*Aim of the exercise:*
Pictures aside, write out every record exactly as it appears.

★ ★ ★ ★ ★

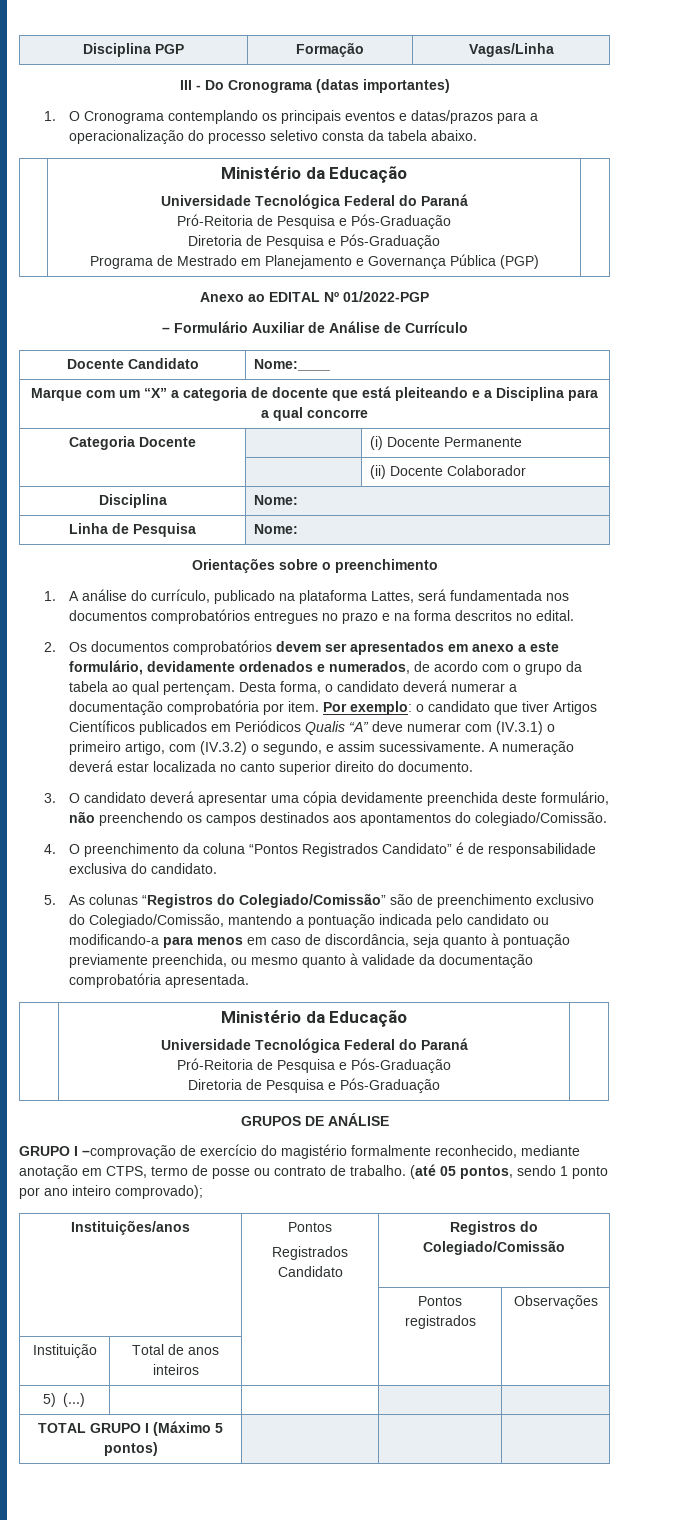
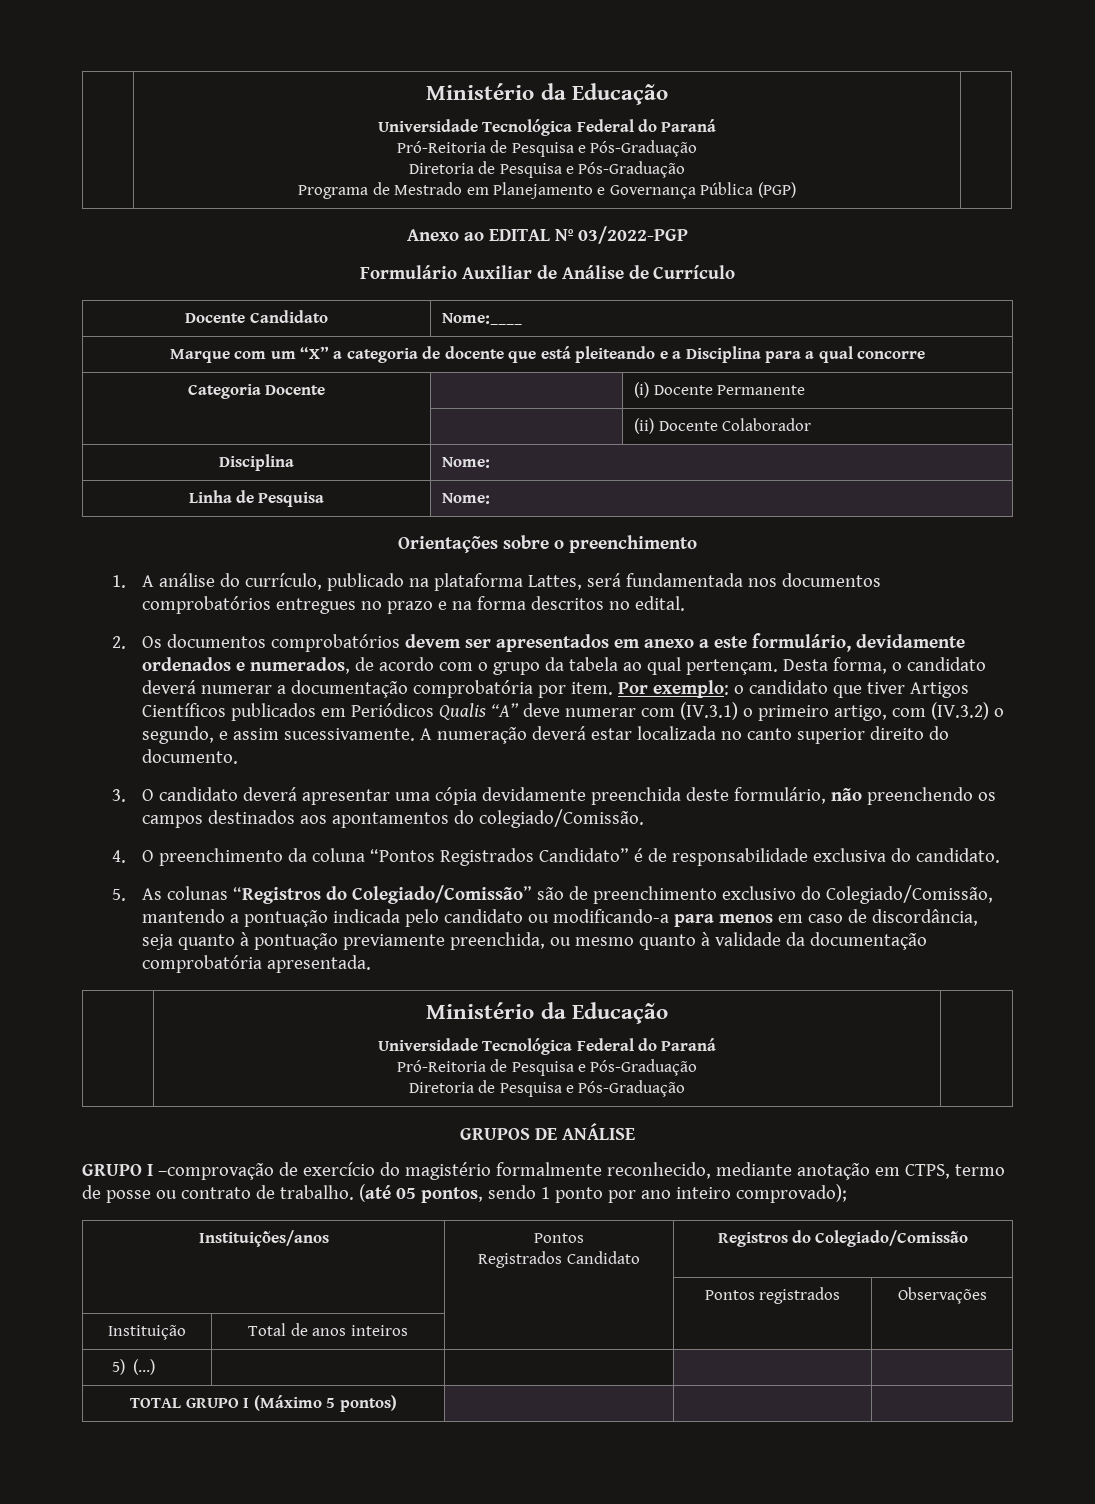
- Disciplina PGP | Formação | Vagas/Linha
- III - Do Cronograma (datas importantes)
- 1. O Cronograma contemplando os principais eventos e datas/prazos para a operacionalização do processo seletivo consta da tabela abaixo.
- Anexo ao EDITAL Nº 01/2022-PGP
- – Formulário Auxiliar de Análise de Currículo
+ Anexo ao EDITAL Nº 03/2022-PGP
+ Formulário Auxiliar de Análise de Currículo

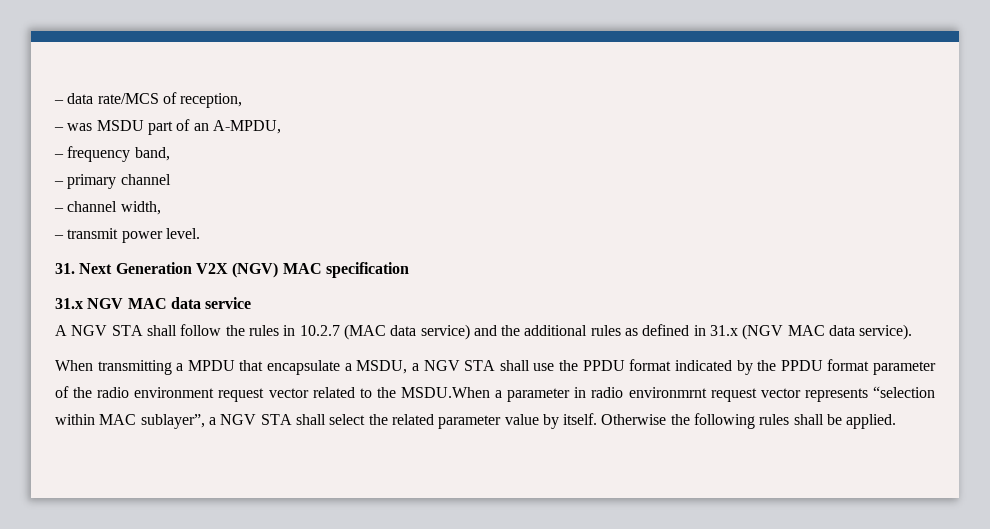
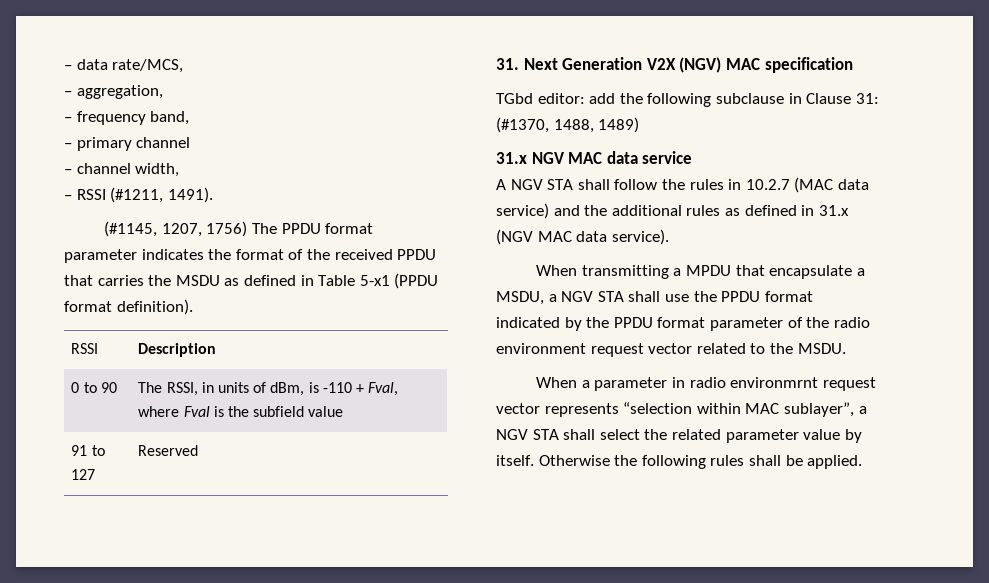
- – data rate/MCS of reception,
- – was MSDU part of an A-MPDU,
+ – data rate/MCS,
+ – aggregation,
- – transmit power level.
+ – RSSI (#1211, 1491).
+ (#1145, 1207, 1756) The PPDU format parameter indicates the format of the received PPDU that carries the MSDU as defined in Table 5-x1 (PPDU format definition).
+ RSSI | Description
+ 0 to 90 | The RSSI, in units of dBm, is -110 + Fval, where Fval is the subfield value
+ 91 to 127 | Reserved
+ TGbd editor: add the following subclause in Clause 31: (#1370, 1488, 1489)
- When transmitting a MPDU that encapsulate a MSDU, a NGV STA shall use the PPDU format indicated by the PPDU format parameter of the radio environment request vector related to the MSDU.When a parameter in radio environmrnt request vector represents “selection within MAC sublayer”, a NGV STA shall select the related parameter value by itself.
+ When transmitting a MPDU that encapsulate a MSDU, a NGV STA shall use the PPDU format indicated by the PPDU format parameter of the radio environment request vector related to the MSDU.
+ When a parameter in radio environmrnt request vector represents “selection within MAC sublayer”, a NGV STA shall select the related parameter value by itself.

★ ★ ★ ★ ★

*Finished exercise:*
- Disciplina PGP | Formação | Vagas/Linha
- III - Do Cronograma (datas importantes)
- 1. O Cronograma contemplando os principais eventos e datas/prazos para a operacionalização do processo seletivo consta da tabela abaixo.
- Anexo ao EDITAL Nº 01/2022-PGP
- – Formulário Auxiliar de Análise de Currículo
+ Anexo ao EDITAL Nº 03/2022-PGP
+ Formulário Auxiliar de Análise de Currículo

- – data rate/MCS of reception,
- – was MSDU part of an A-MPDU,
+ – data rate/MCS,
+ – aggregation,
- – transmit power level.
+ – RSSI (#1211, 1491).
+ (#1145, 1207, 1756) The PPDU format parameter indicates the format of the received PPDU that carries the MSDU as defined in Table 5-x1 (PPDU format definition).
+ RSSI | Description
+ 0 to 90 | The RSSI, in units of dBm, is -110 + Fval, where Fval is the subfield value
+ 91 to 127 | Reserved
+ TGbd editor: add the following subclause in Clause 31: (#1370, 1488, 1489)
- When transmitting a MPDU that encapsulate a MSDU, a NGV STA shall use the PPDU format indicated by the PPDU format parameter of the radio environment request vector related to the MSDU.When a parameter in radio environmrnt request vector represents “selection within MAC sublayer”, a NGV STA shall select the related parameter value by itself.
+ When transmitting a MPDU that encapsulate a MSDU, a NGV STA shall use the PPDU format indicated by the PPDU format parameter of the radio environment request vector related to the MSDU.
+ When a parameter in radio environmrnt request vector represents “selection within MAC sublayer”, a NGV STA shall select the related parameter value by itself.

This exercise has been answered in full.